What is TypeScript?
What are the benefits of TypeScript?
Optional static typing
This is the main feature we use TypeScript for. Static typing means that once you declare variable type, it doesn't change. It can take only certain values. If an error occurs, the compiler warns you so you don’t make a mistake.
More readable and self-documenting code
Adding types makes your code more self-explanatory, which is helpful for large teams and can make up for a lack of communication. This also makes it easier for junior developers to see the intention behind other people's code.
Spotting bugs earlier
Developers can spot a lot of common bugs during the compiling phase, saving time on searching for them later. Some companies even report a reduction of bugs after they switch to TS!
It makes refactoring faster
When it comes to refactoring, TypeScript is enormously helpful in keeping the code consistent, thus avoiding changing the behavior of the code. It automatically finds mistakes and alerts us about the issue, which simplifies the refactoring process.
It makes code easier to merge
After introducing TypeScript to your project, it’s easier to trust new code from other developers. This makes code reviews and the whole process of merging faster.
What are the cons of TypeScript?
Takes some effort to set up
When starting a new app you have to set up your bundler and test runner to work with TypeScript. Also, when adding new libraries you need to install typedefs for them. But this is well worth the effort for the excellent options it provides.
More code to write
If you want to use the full potential of TypeScript, you will need to write more code. This could be interpreted as slowing down the development process.
The extra step of transpiling
You have to spend some time learning it
To start coding with TypeScript, first you have to spend some time getting to know it. Not only the semantics but also good practices like how to use it to structure a project correctly.
When should you use TypeScript?
One of the obvious answers to this question is - when you have a large codebase. When dealing with a big codebase it's easy to get yourself lost in the code. With really advanced IDE support for TypeScript, you can avoid that. IDE support makes it easier for new and more experienced developers to navigate a large project, speeding up the developing process with features like autocompletion and snippets.

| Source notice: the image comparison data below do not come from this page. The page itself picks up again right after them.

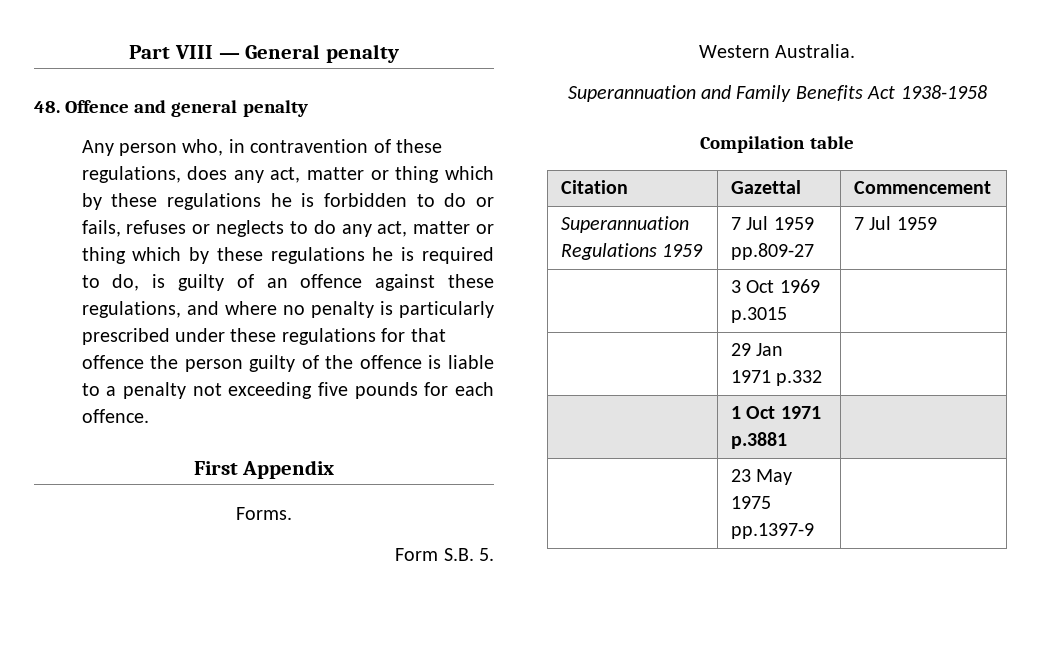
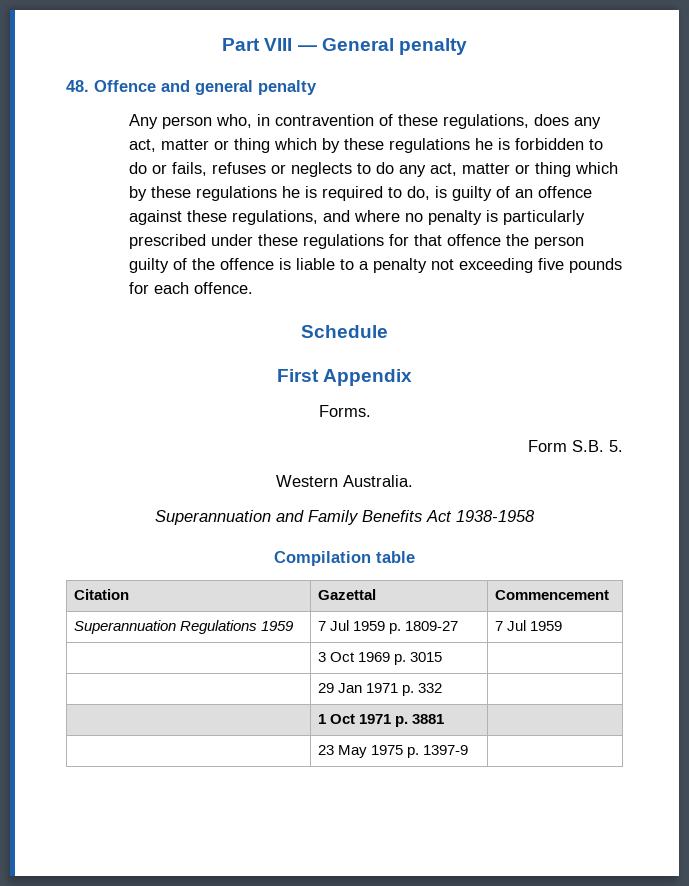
+ Schedule
- Superannuation Regulations 1959 | 7 Jul 1959 pp.809-27 | 7 Jul 1959
+ Superannuation Regulations 1959 | 7 Jul 1959 p. 1809-27 | 7 Jul 1959
- | 3 Oct 1969 p.3015 |
+ | 3 Oct 1969 p. 3015 |
- | 29 Jan 1971 p.332 |
+ | 29 Jan 1971 p. 332 |
- | 1 Oct 1971 p.3881 |
+ | 1 Oct 1971 p. 3881 |
- | 23 May 1975 pp.1397-9 |
+ | 23 May 1975 p. 1397-9 |

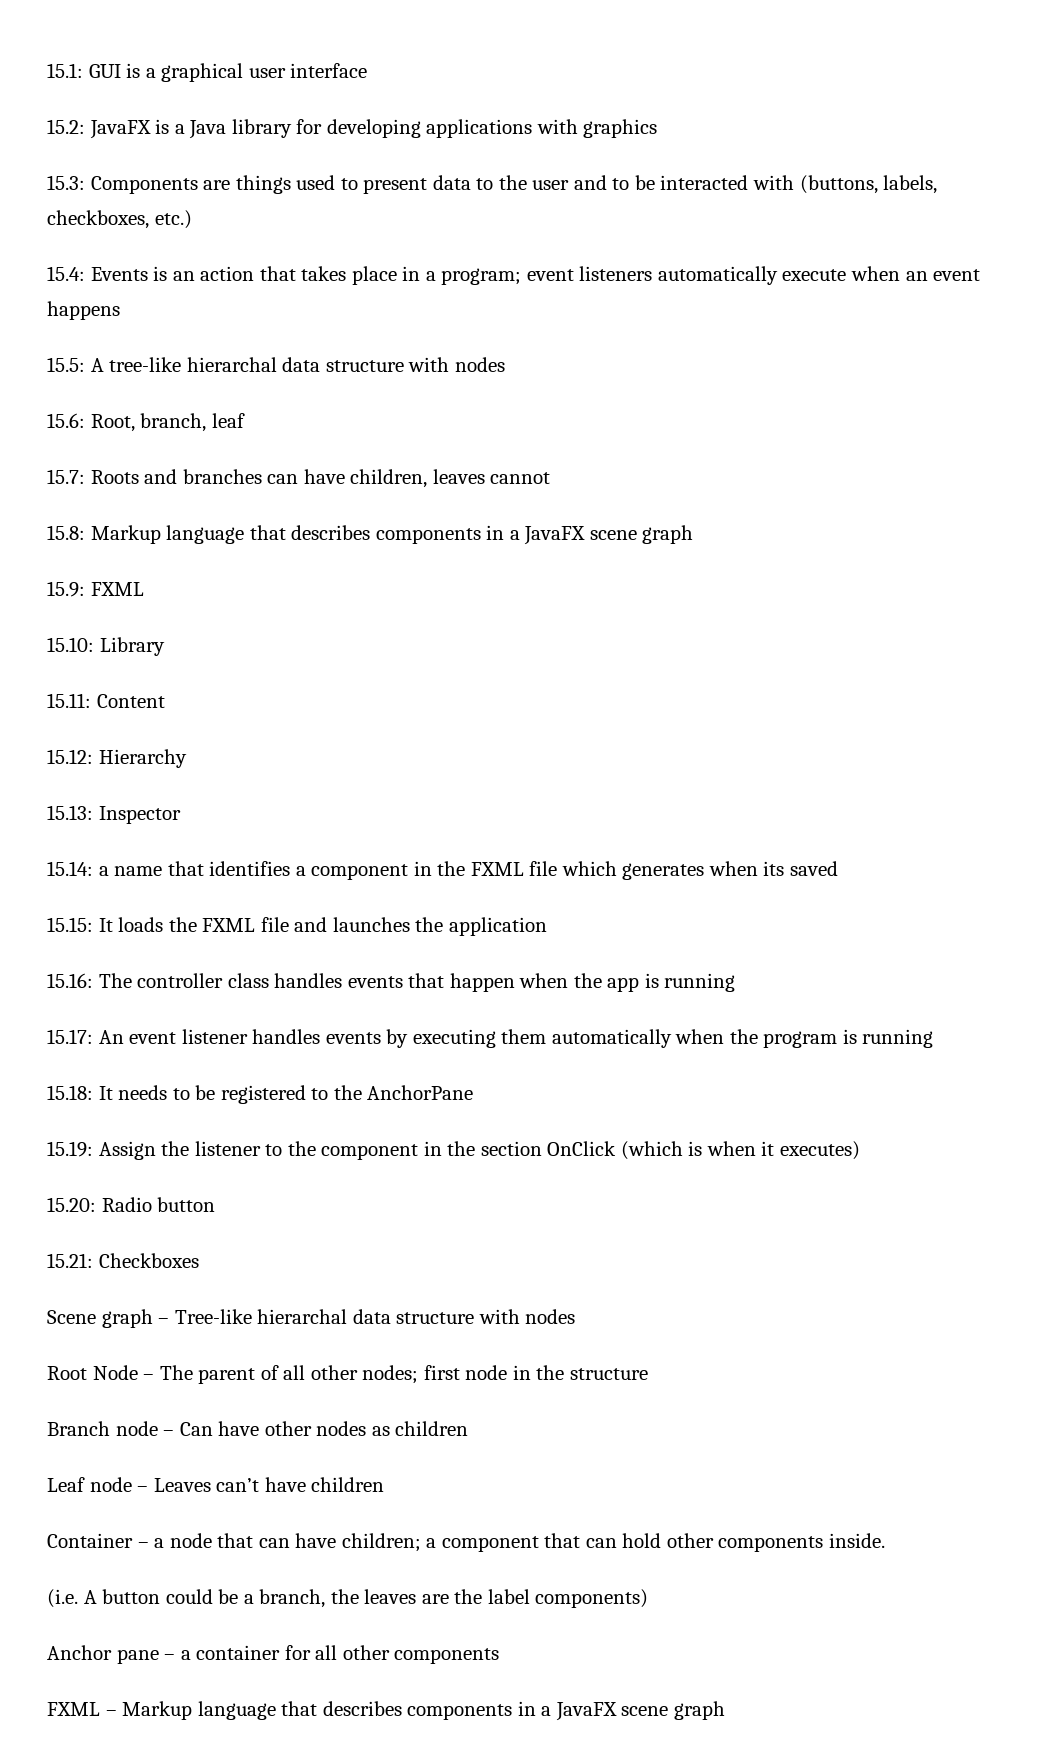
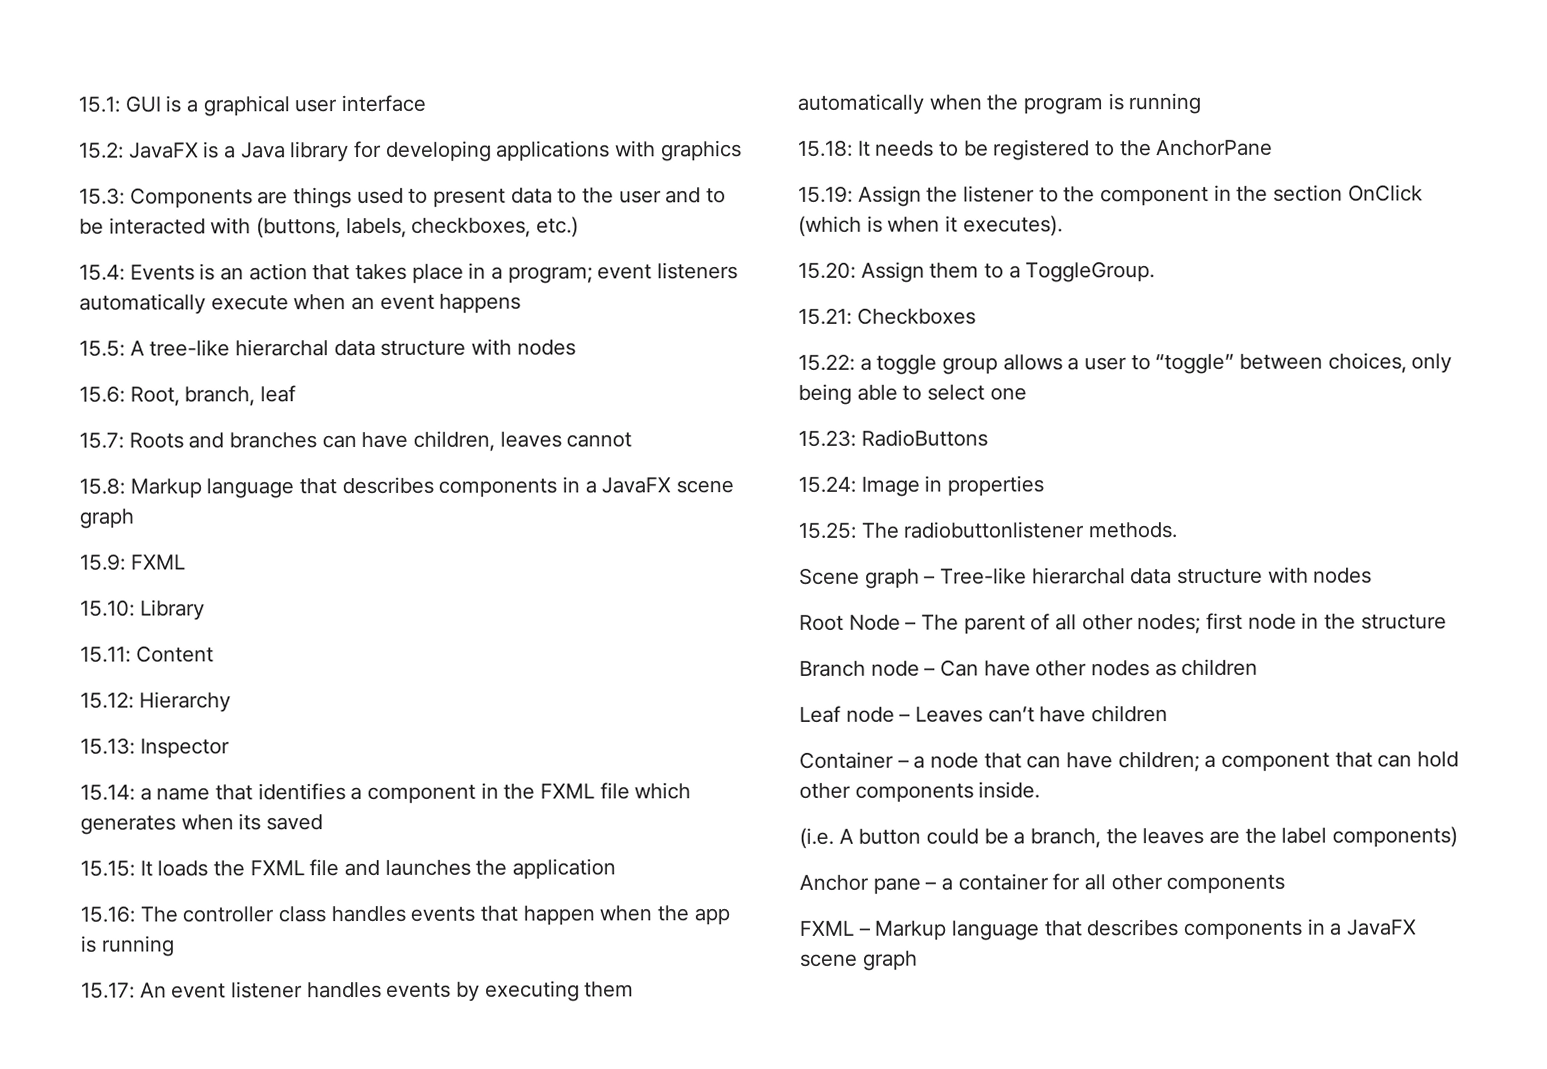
- 15.19: Assign the listener to the component in the section OnClick (which is when it executes)
+ 15.19: Assign the listener to the component in the section OnClick (which is when it executes).
- 15.20: Radio button
+ 15.20: Assign them to a ToggleGroup.
  15.21: Checkboxes
+ 15.22: a toggle group allows a user to “toggle” between choices, only being able to select one
+ 15.23: RadioButtons
+ 15.24: Image in properties
+ 15.25: The radiobuttonlistener methods.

Another case when TypeScript comes in handy is when you are dealing with a large team of developers. It saves a massive amount of time that people would otherwise spend understanding the code. In combination with frameworks like Angular and Vue, it makes the codebase consistent and minimizes the risk of someone misusing your code.
While static type checkers shouldn't replace unit tests, sometimes you have tight deadlines and don't have time to write them. Compile-time checking delivers more confidence in situations like this. But remember - TypeScript should never be a substitute for tests.
Last but not least, TypeScript can be very helpful when you are working with an external API. You can use it to define the interfaces of objects that are returned from the API, making it more clear for everyone, and when the JSON response changes it’s easy to find out what’s gone wrong.
And when you should think twice?
When you are working on your small, pet project TS may be overkill. When working alone on a small project, TypeScript probably wouldn't benefit you much. You are probably familiar with codebase already, and the boost of productivity TS brings would be marginal. On the other hand, a pet project is a good place to play with TypeScript if you are not experienced in it, because you don’t have to worry about deadlines.
TypeScript can boost productivity. But if your team is experienced, already following test-driven development, switching to TypeScript in a short term may not be beneficial enough to spend time on configuring it, or introducing it to your developers. Having said that, in the long term the pros of TS speak for themselves.
Should you migrate to TypeScript?
If we are talking about changing your habits and starting to use TypeScript in your new projects, the answer is almost always ‘yes’. As far as projects that are already in progress go, it depends.
One of the situations where you don’t need TypeScript from the start is when you’re writing an app or website that doesn't operate on data, for example a company landing page. Using TS in this context would be pretty useless. Another case might be when the framework you want to use doesn't support it.
What about switching during an in-progress project? If you constantly come across problems with refactoring, keep getting lost, or current tools can't help you, you probably should consider a migration. Of course, you don't have to rewrite the whole project. You can do it file by file, starting with the essentials. This won’t hurt you too much time-wise.